Part Two
Enter: Sebastian Dubois
On Monday TJ performed a walk-by of our hallway. The stuck-up kids called this hallway The Black Hallway because they believed all the black kids had their lockers there (they would have called it the black hallway even if only five of us instead of fifteen had our lockers there).
In September Jay-Bird snapped his padlock onto some kid’s unsuspecting locker in this hallway and all his disciples followed. The closer your locker laid to Jay-Bird’s, the more respect you had because he kept his friends close.
It wasn’t all black kids. This was also the hallway for the bad kids, the ones who got detentions and filled up the Credit Recovery classes. They were mixed in with the others and came from all backgrounds.
Kobe and I had our lockers on the other side of the hallway further down and closer to the office. No gay kid had ever had their locker in this hallway and no gay kid ever ventured into this hallway for fear of being ridiculed.

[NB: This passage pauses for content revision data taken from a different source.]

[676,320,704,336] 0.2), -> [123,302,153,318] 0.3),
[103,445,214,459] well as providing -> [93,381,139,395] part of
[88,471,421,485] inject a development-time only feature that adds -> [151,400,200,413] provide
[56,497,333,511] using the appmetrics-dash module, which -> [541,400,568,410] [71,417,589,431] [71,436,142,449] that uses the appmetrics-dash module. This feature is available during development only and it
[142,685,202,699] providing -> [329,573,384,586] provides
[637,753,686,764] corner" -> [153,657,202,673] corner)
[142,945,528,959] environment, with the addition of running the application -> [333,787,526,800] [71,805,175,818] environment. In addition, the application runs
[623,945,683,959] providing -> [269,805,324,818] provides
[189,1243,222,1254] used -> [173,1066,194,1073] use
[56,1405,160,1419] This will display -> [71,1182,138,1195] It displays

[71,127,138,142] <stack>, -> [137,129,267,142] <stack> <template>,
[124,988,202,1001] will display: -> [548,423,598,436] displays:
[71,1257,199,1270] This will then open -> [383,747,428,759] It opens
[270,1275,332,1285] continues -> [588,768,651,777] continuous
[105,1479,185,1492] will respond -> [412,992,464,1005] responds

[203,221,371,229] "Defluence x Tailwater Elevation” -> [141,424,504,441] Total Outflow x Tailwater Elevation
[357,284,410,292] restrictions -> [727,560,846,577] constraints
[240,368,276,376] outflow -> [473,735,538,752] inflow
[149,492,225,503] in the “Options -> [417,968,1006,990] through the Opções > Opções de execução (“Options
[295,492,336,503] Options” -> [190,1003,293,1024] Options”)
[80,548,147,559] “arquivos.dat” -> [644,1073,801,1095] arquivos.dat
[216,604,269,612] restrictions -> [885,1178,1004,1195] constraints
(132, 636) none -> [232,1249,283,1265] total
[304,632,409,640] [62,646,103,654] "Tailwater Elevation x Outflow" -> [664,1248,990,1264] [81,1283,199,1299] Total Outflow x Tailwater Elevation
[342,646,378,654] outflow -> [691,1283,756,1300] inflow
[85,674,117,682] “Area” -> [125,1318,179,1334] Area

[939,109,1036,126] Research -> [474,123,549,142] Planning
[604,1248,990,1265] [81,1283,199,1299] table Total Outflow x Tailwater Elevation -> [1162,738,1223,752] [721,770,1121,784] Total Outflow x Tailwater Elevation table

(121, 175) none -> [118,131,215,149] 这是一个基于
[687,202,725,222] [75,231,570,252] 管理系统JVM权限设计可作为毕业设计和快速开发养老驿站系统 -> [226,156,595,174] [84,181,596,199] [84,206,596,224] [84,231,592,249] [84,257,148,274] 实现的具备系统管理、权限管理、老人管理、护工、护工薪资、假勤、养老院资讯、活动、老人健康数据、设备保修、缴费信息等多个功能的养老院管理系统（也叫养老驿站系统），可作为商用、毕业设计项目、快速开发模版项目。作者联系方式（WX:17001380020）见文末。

That morning the hallway bustled with kids. A set of mini speakers lay in Jay-Bird’s locker and blasted a track from his latest cypher as loud as it would go. Girls walked up and down the hallway flirting with boys, twirling their hair around their fingers and rubbing up against their man of choice. Boys adjusted their snapbacks, taking off their ties and buttoning up their shirts right to the collar.
Kobe and I were standing at our lockers when Audrey Brown – the girl who wore the seven packs of weave – approached. Her hair was so poofy her head and shoulders looked like a small hill. “Heyyy, Kobe,” she purred. She flicked her eyes over to me. “Hi Sebastian,” she added dryly as an afterthought.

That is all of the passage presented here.